══ Source material

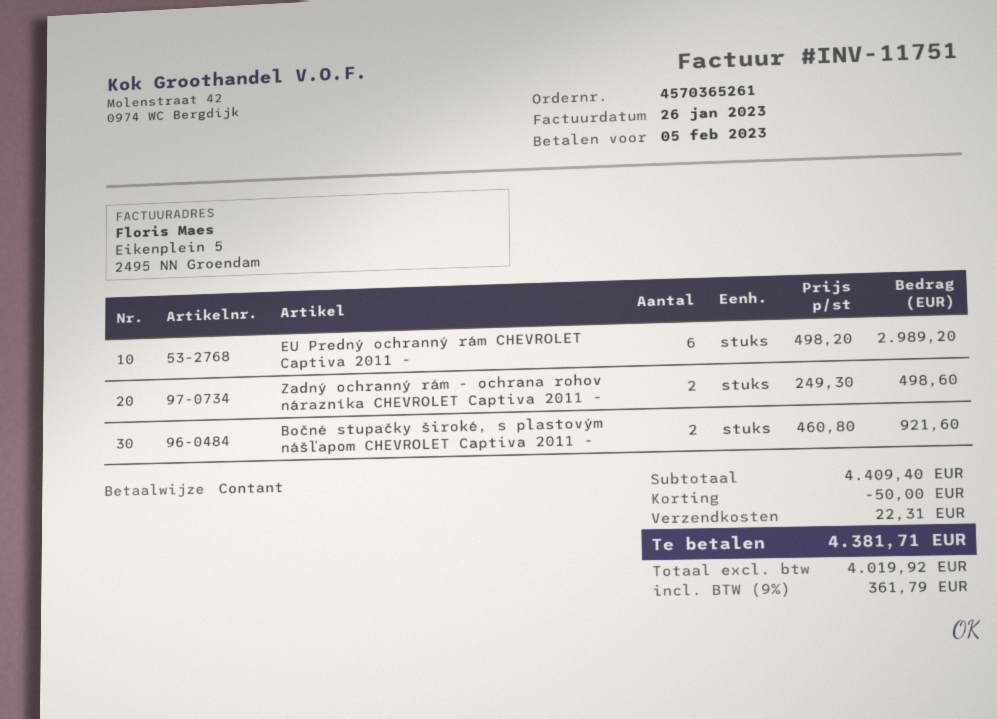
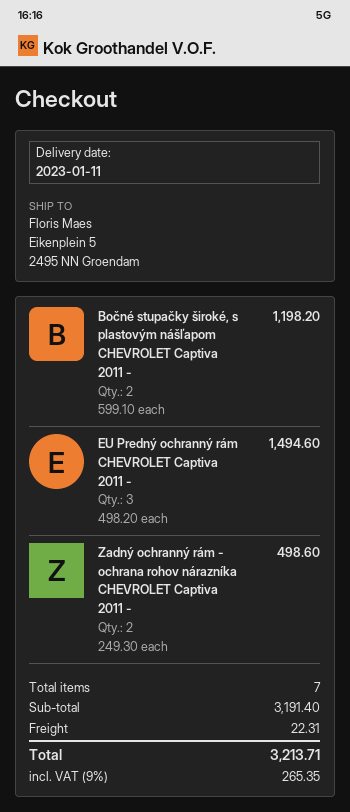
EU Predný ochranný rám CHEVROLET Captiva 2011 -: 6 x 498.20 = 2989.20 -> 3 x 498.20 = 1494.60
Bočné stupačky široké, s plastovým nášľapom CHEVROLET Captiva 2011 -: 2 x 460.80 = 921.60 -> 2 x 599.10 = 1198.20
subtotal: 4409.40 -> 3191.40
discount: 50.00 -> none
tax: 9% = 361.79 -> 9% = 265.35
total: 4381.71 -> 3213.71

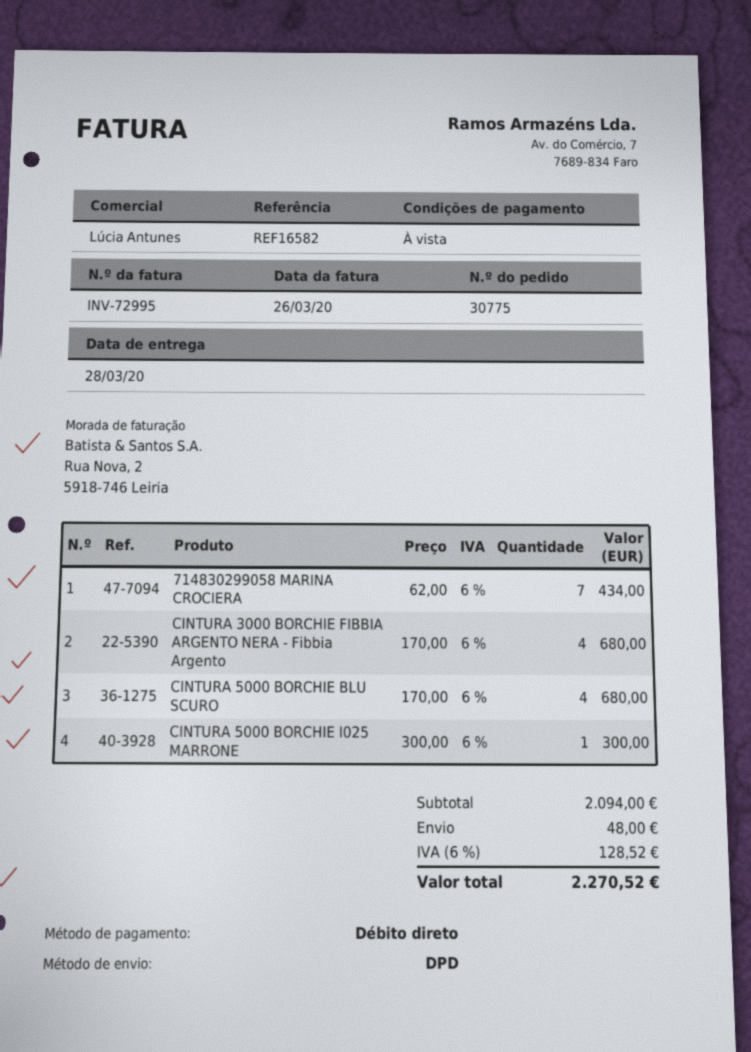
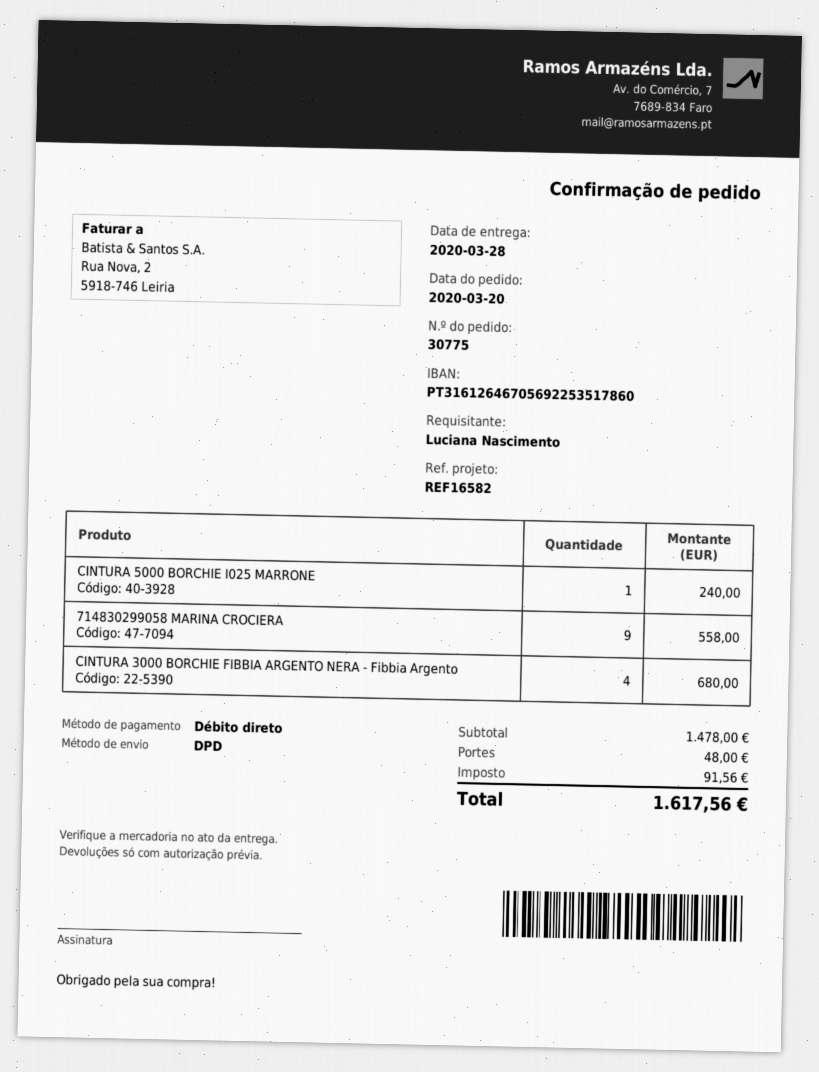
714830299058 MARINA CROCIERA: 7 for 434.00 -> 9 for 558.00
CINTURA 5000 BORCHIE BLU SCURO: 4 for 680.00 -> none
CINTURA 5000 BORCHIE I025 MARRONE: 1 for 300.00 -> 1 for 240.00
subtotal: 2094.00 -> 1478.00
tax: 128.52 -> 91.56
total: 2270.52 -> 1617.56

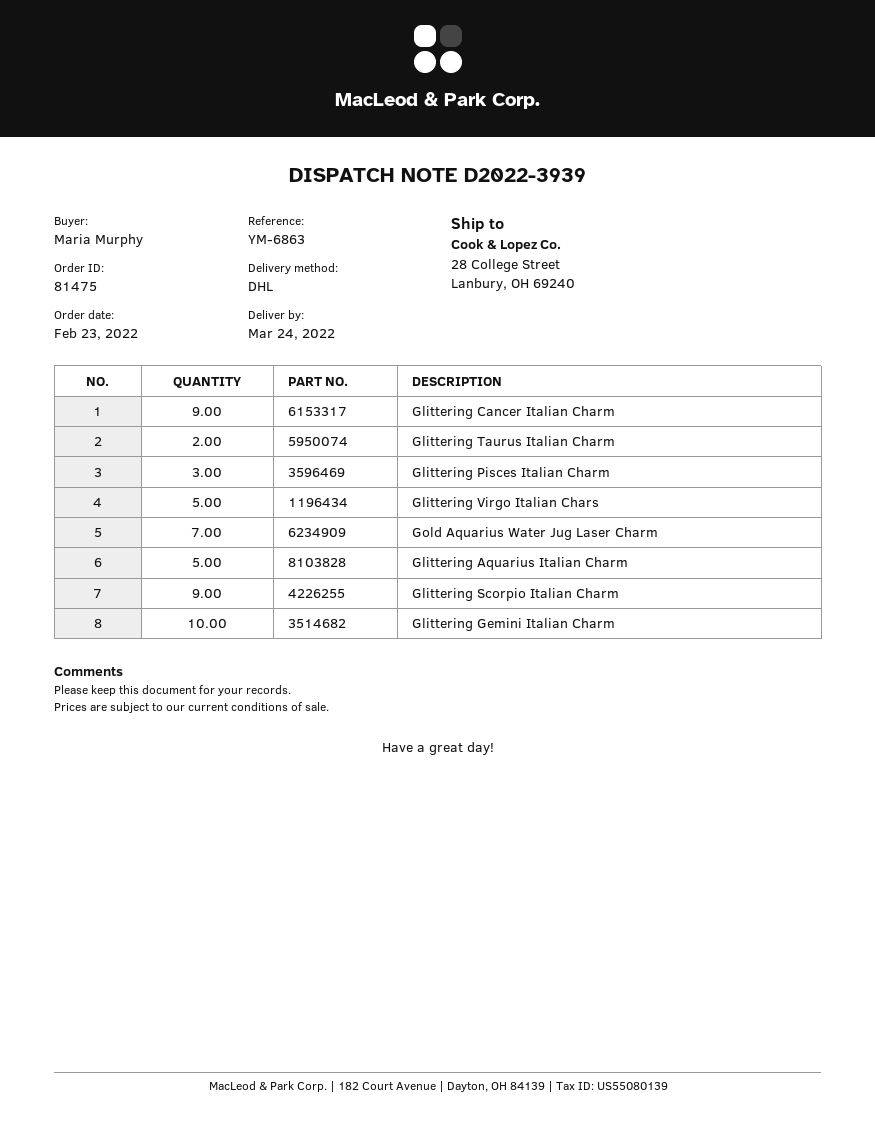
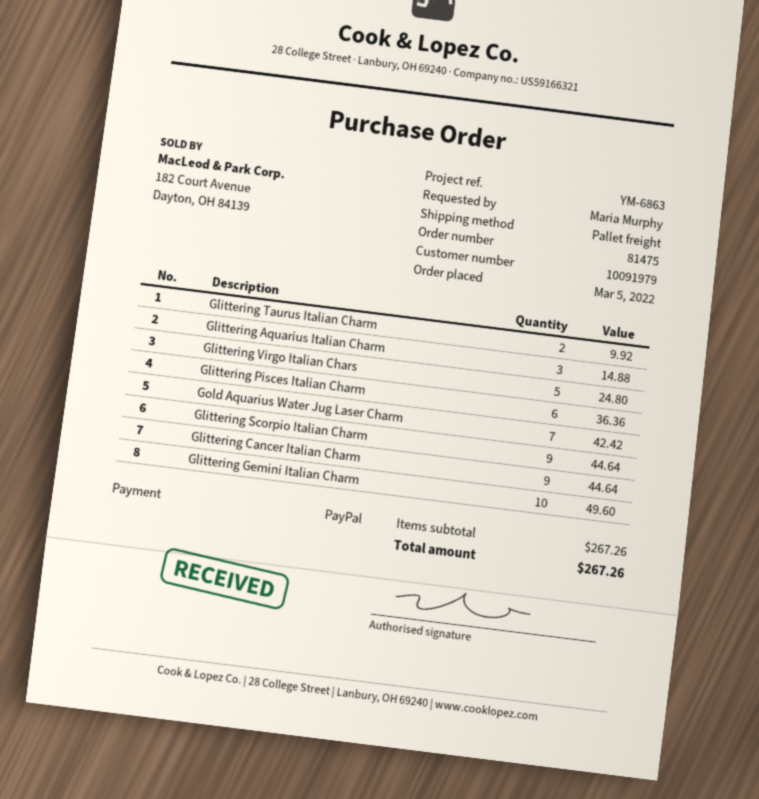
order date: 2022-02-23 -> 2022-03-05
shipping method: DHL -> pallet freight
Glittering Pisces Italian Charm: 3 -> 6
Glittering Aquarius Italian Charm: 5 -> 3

════

• Work instruction:
Please copy each line of the material that contains the word "Italian".

• Exercise output:
Glittering Pisces Italian Charm: 3 -> 6
Glittering Aquarius Italian Charm: 5 -> 3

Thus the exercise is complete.